Jay yüzünden zorla istenmediğim bir kafeye götürülüyordum. Kafeye girerken Heeseung'un yaptığı espiriye gülmekten, anıra anıra girmiştik, tabii girdiğimiz an bize çevrilen bir kaç çift göz ile, sessizleştik ve boş bir masaya geçtik.

Dizaynı hoş, sade bir mekândı. Arkadaşlar ile gelmelik değil de, yalnız gelip kafanı dinlemek isteyeceğin bir yerdi.

Ve birara kesinlikle bunu yapmalıydım.

Heeseung'ın Jay'i ikna etmesi sonucu hepimiz istediklerimizi söylerken, kasadaki onunla göz göze gelmiştim. Bakışlarını hızlıca çekerken, bende önüme dönmüş ve istemsizce gülmüştüm.

Ne işi vardı burada, bu saatte?

Bunu düşünmeyi bırakıp, önümde kararından vazgeçmiş ve siparişleri vermek istemediği için Heeseung ile tartışan Jay'le gözlerimi devirdim.

"Ne istiyorsunuz söyleyin gerizekalılar."

Bunu dememle ikisi de bana dönerken, sanki onlara hiç gerizekalı dememişim gibi istediklerini sıralamaya başlamışlardı.

Ne tür manyaklardı bunlar ve ben bunlarla neden arkadaştım?

Sipariş vermek için kasaya ilerlediğimde, alttan alttan tekrar bana baktığına şahit olmuştum.

Karizmam fazla etkiledi galiba.

Siparişi verdikten sonra yerime geçerken, bir yirmi dakikanın ardından ismimin seslenmesi ile tekrar ayaklanıp siparişleri aldım ve masamıza geçtim.

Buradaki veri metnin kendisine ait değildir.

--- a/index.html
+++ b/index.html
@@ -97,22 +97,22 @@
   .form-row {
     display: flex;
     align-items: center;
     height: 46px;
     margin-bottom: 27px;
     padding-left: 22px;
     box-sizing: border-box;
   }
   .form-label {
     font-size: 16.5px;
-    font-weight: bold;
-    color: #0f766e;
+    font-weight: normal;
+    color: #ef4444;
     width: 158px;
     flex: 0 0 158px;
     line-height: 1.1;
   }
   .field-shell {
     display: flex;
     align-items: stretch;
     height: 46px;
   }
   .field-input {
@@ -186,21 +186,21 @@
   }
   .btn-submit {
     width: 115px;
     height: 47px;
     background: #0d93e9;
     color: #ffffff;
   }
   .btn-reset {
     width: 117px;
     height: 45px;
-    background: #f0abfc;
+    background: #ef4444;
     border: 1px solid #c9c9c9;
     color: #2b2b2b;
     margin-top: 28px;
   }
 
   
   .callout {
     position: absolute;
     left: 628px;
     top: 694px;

Biz koyu bir sohbete girerken, Jake'in sorusuyla bakışlarımı ona çevirdim.

"Şuradaki Riki değil mi? Neden yanına gitmiyorsun?"

"Neden gideyim?"

"Sunghoon bilmem farkında mısın ama, o çocuk senin proje arkadaşın."

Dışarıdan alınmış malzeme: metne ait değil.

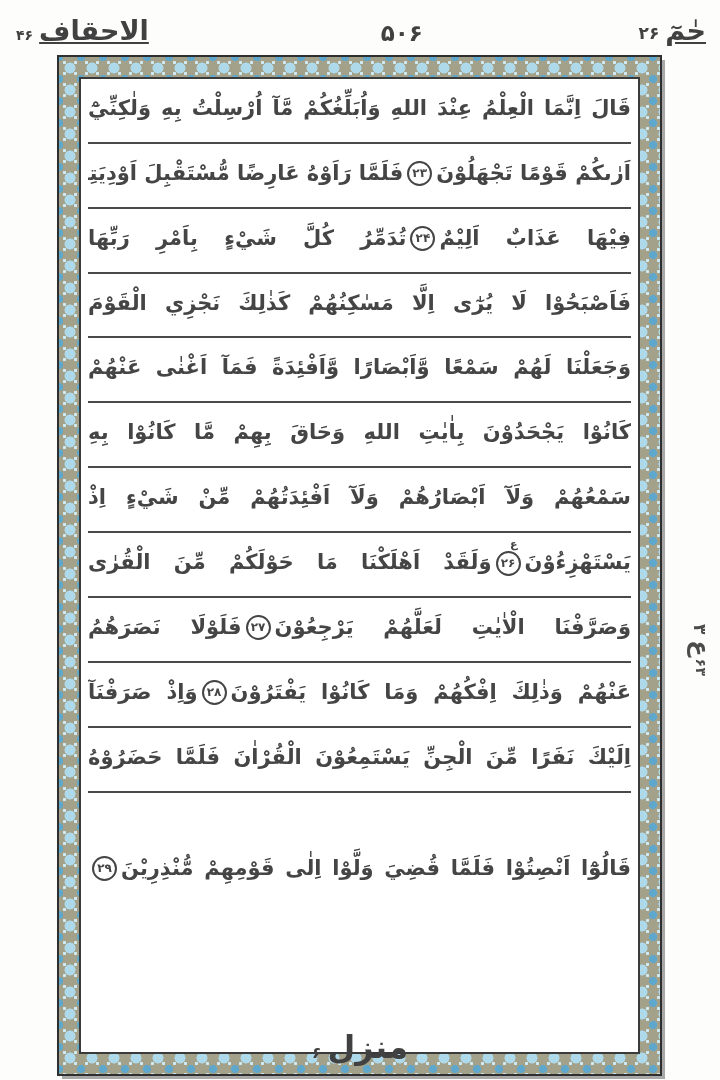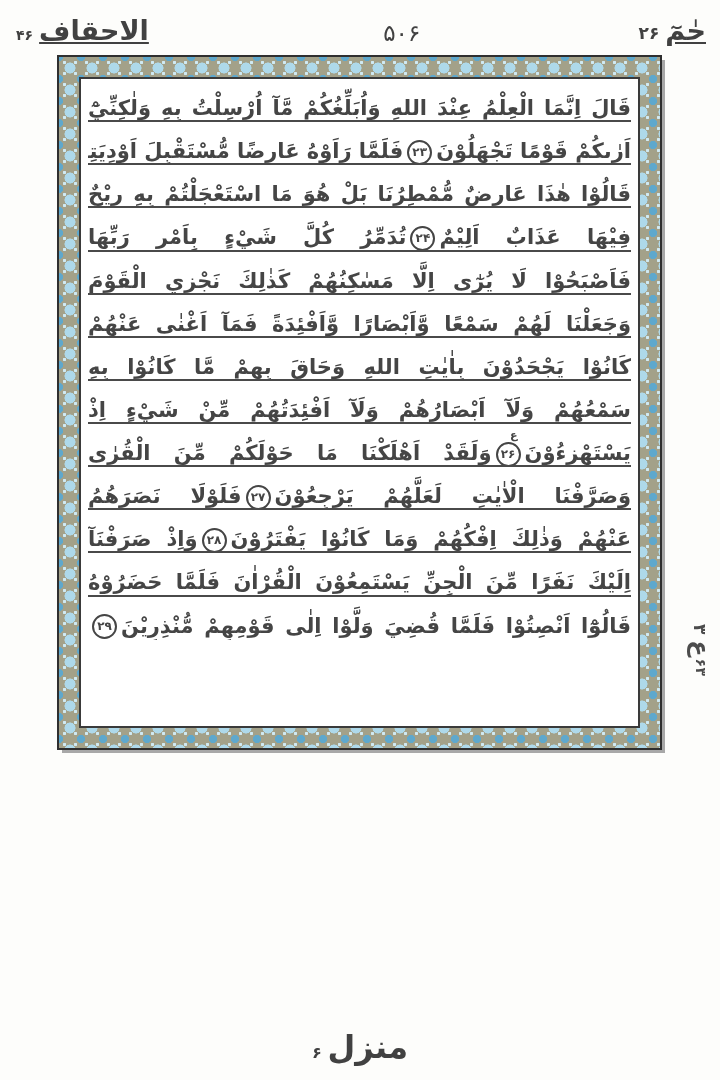--- a/index.html
+++ b/index.html
@@ -12,24 +12,24 @@
   
   .page-header{
     position:absolute;top:2px;left:16px;right:14px;height:44px;
     display:flex;justify-content:space-between;align-items:flex-end;
     direction:rtl;font-weight:bold;
   }
   .hdr-group{display:flex;align-items:flex-end;gap:6px;direction:rtl;}
   .hdr-word{font-size:27px;line-height:1.1;text-decoration:underline;}
   .hdr-num{font-size:17px;line-height:1.4;}
   .hdr-num-small{font-size:14px;line-height:1.6;}
-  .hdr-page{font-size:23px;font-weight:normal;margin-left:16px;}
+  .hdr-page{font-size:23px;font-weight:bold;margin-left:16px;}
   
   .frame{
-    position:absolute;left:57px;top:55px;width:605px;height:695px;
+    position:absolute;left:57px;top:55px;width:605px;height:1021px;
     border:2px solid #2f2f2f;box-sizing:border-box;
     background-color:#a3a189;
     background-image:
       radial-gradient(circle,#cfeaf4 18%,rgba(0,0,0,0) 20%),
       radial-gradient(circle,#5fa8cc 26%,rgba(0,0,0,0) 28%),
       radial-gradient(circle,#aed9ea 34%,rgba(0,0,0,0) 37%);
     background-size:11px 11px,22px 22px,22px 22px;
     background-position:0 0,11px 11px,0 0;
     box-shadow:4px 4px 0 -1px #a8a8a8;
   }
@@ -43,21 +43,21 @@
     height:100%;width:100%;
   }
   .line{
     direction:rtl;white-space:nowrap;overflow:hidden;
     text-align:justify;text-align-last:justify;
     font-weight:bold;font-size:21px;color:#454545;
     border-bottom:2px solid #4a4a4a;
     display:block;line-height:59px;height:100%;
     box-sizing:border-box;
   }
-  .line:last-child{border-bottom:none;}
+  .line:last-child{border-bottom:none;margin-top:46px;}
   .ayah{
     display:inline-block;width:25px;height:25px;box-sizing:border-box;
     border:2px solid #454545;border-radius:50%;
     font-size:12px;line-height:21px;text-align:center;
     vertical-align:middle;margin:0 4px;position:relative;
     text-align-last:center;
   }
   .ruku{
     position:absolute;top:-14px;right:1px;font-size:11px;line-height:1;
   }
@@ -94,21 +94,20 @@
     <span class="hdr-word">الاحقاف</span>
     <span class="hdr-num-small">۴۶</span>
   </div>
 </div>
 
 <div class="frame">
   <div class="inner">
     <div class="lines">
         <div class="line"><span>قَالَ اِنَّمَا الْعِلْمُ عِنْدَ اللهِ وَاُبَلِّغُكُمْ مَّآ اُرْسِلْتُ بِهِ وَلٰكِنِّيْٓ</span></div>
         <div class="line"><span>اَرٰىكُمْ قَوْمًا تَجْهَلُوْنَ</span><span class="ayah">۲۳</span><span>فَلَمَّا رَاَوْهُ عَارِضًا مُّسْتَقْبِلَ اَوْدِيَتِهِمْ</span></div>
-        <div class="line"><span>قَالُوْا هٰذَا عَارِضٌ مُّمْطِرُنَا بَلْ هُوَ مَا اسْتَعْجَلْتُمْ بِهِ رِيْحٌ</span></div>
         <div class="line"><span>فِيْهَا عَذَابٌ اَلِيْمٌ</span><span class="ayah">۲۴</span><span>تُدَمِّرُ كُلَّ شَيْءٍ بِاَمْرِ رَبِّهَا</span></div>
         <div class="line"><span>فَاَصْبَحُوْا لَا يُرٰٓى اِلَّا مَسٰكِنُهُمْ كَذٰلِكَ نَجْزِي الْقَوْمَ</span></div>
         <div class="line"><span>وَجَعَلْنَا لَهُمْ سَمْعًا وَّاَبْصَارًا وَّاَفْئِدَةً فَمَآ اَغْنٰى عَنْهُمْ</span></div>
         <div class="line"><span>كَانُوْا يَجْحَدُوْنَ بِاٰيٰتِ اللهِ وَحَاقَ بِهِمْ مَّا كَانُوْا بِهِ</span></div>
         <div class="line"><span>سَمْعُهُمْ وَلَآ اَبْصَارُهُمْ وَلَآ اَفْئِدَتُهُمْ مِّنْ شَيْءٍ اِذْ</span></div>
         <div class="line"><span>يَسْتَهْزِءُوْنَ</span><span class="ayah">۲۶<span class="ruku">ع</span></span><span>وَلَقَدْ اَهْلَكْنَا مَا حَوْلَكُمْ مِّنَ الْقُرٰى</span></div>
         <div class="line"><span>وَصَرَّفْنَا الْاٰيٰتِ لَعَلَّهُمْ يَرْجِعُوْنَ</span><span class="ayah">۲۷</span><span>فَلَوْلَا نَصَرَهُمُ</span></div>
         <div class="line"><span>عَنْهُمْ وَذٰلِكَ اِفْكُهُمْ وَمَا كَانُوْا يَفْتَرُوْنَ</span><span class="ayah">۲۸</span><span>وَاِذْ صَرَفْنَآ</span></div>
         <div class="line"><span>اِلَيْكَ نَفَرًا مِّنَ الْجِنِّ يَسْتَمِعُوْنَ الْقُرْاٰنَ فَلَمَّا حَضَرُوْهُ</span></div>
         <div class="line"><span>قَالُوْٓا اَنْصِتُوْا فَلَمَّا قُضِيَ وَلَّوْا اِلٰى قَوْمِهِمْ مُّنْذِرِيْنَ</span><span class="ayah">۲۹</span></div>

"Jake haklı Sunghoon. Şu an ondan resmen kaçıyorsun da, nereye kadar yani."

"Saçmalama Jay, ne kaçması?"

"Kusura bakma da amına koyayım, şu an yaptığın kaçmaktan başka bir şey değil."

"He kanka her şeyi en iyi sen biliyorsun, he aynen."

"Sunghoon, boş yapma. Çocukla kaçtır göz göze geliyorsun, görmezden geliyorsun. Bu kadar mı malsın abi sen?"

"Heeseung sende başlama be."

"Gidip beş dakika konuşsan, egondan bir şey eksilmez gerizekalı."

"Sana ne abi, sana ne?"

"Bokumu ye."

"Terbiyesiz Seung, sevmedim."

"Amına koduğumun müptezeli."

"En alâ müptezel sen gibi duruyorsun ama, sen bilirsin abisi."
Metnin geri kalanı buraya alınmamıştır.